Records for processing:

┄┄┄┄┄┄┄┄┄┄┄┄┄┄┄┄┄┄┄┄

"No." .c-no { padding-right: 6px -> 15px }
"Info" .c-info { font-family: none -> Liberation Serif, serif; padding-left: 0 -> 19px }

┄┄┄┄┄┄┄┄┄┄┄┄┄┄┄┄┄┄┄┄

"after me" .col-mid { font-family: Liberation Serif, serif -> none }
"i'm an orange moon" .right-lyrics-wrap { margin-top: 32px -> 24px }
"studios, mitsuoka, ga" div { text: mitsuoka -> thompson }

┄┄┄┄┄┄┄┄┄┄┄┄┄┄┄┄┄┄┄┄

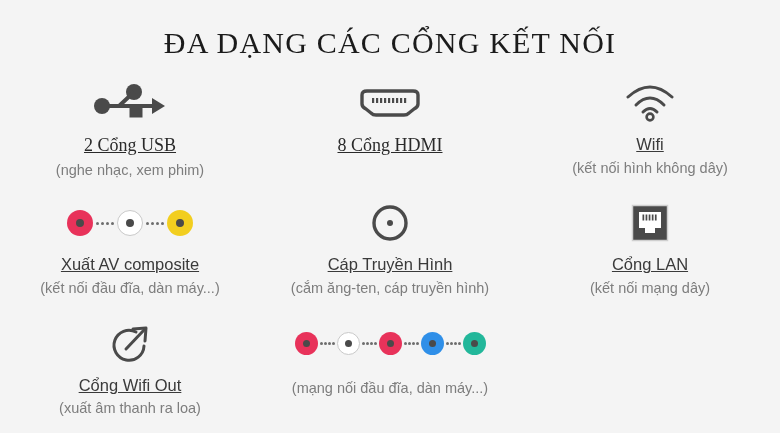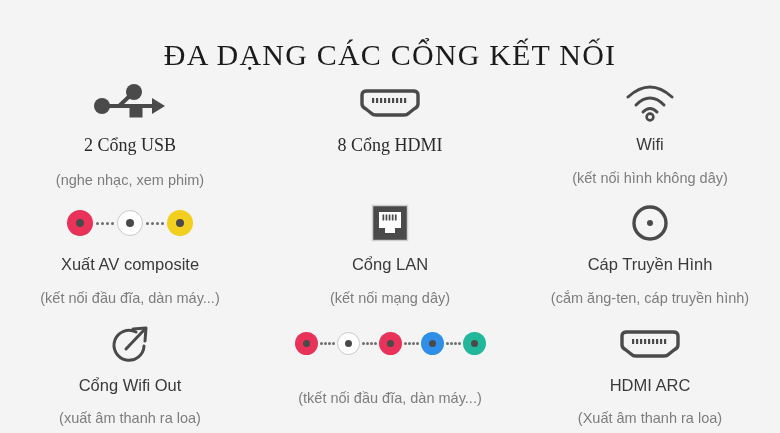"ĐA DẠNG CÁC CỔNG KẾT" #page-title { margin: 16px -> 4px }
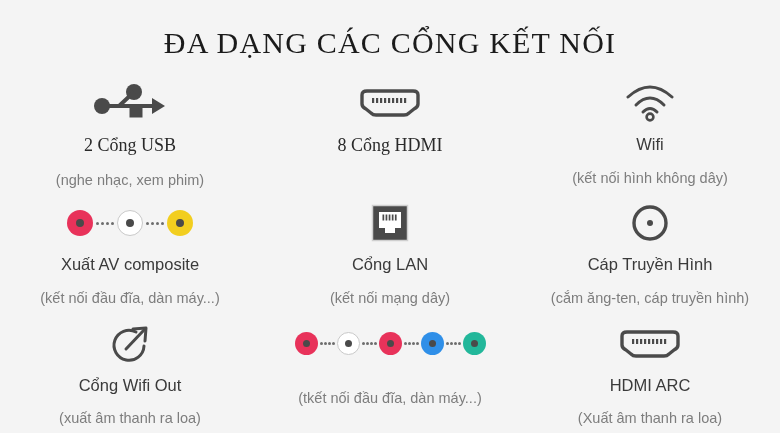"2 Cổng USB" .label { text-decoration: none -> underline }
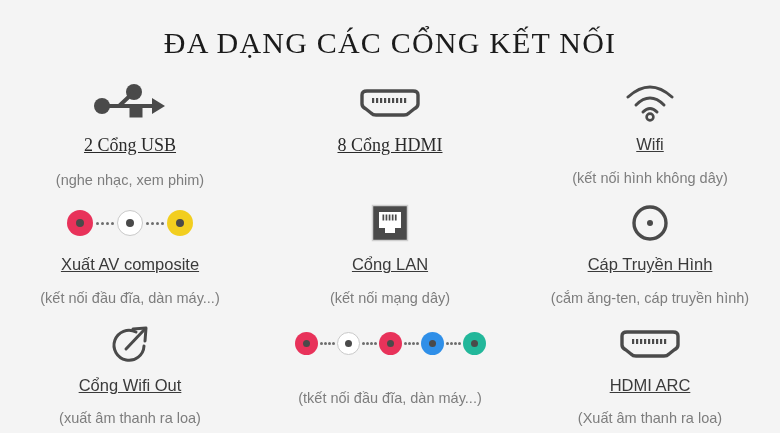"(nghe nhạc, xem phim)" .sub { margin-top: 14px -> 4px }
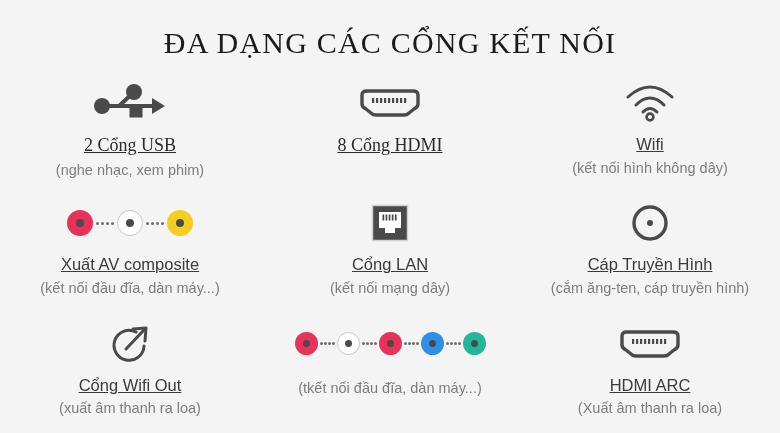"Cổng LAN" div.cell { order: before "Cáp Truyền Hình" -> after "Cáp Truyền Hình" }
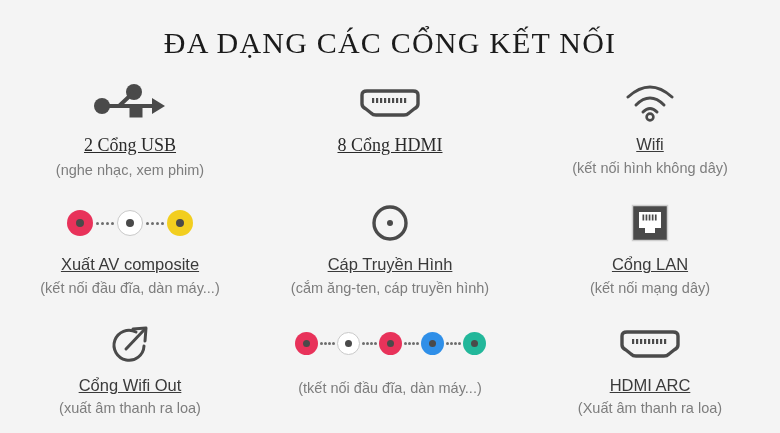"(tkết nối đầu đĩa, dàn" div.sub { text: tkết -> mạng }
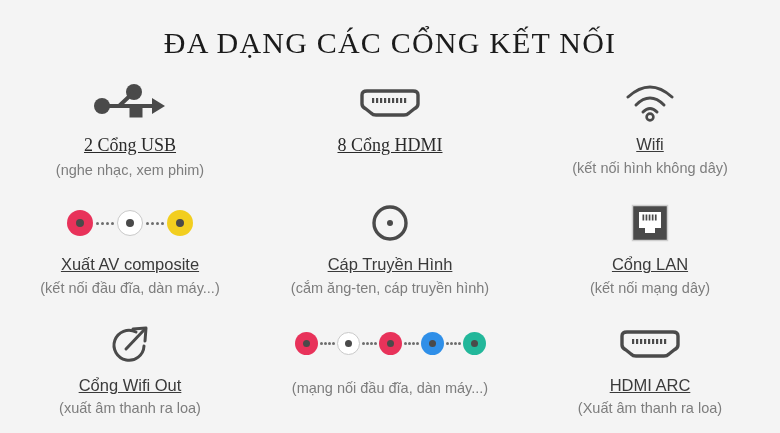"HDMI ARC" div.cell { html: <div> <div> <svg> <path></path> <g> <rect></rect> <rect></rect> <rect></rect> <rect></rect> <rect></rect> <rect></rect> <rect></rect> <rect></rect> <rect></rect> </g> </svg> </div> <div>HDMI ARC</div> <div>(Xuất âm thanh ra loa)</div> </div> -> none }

┄┄┄┄┄┄┄┄┄┄┄┄┄┄┄┄┄┄┄┄

Problem: Quote the lines above exactly, starting with the one that has "margin-top: 14px ->" and ending with the one that has "html: <div> <div>"; drop the pictures and include nothing else.

Task output:
"(nghe nhạc, xem phim)" .sub { margin-top: 14px -> 4px }
"Cổng LAN" div.cell { order: before "Cáp Truyền Hình" -> after "Cáp Truyền Hình" }
"(tkết nối đầu đĩa, dàn" div.sub { text: tkết -> mạng }
"HDMI ARC" div.cell { html: <div> <div> <svg> <path></path> <g> <rect></rect> <rect></rect> <rect></rect> <rect></rect> <rect></rect> <rect></rect> <rect></rect> <rect></rect> <rect></rect> </g> </svg> </div> <div>HDMI ARC</div> <div>(Xuất âm thanh ra loa)</div> </div> -> none }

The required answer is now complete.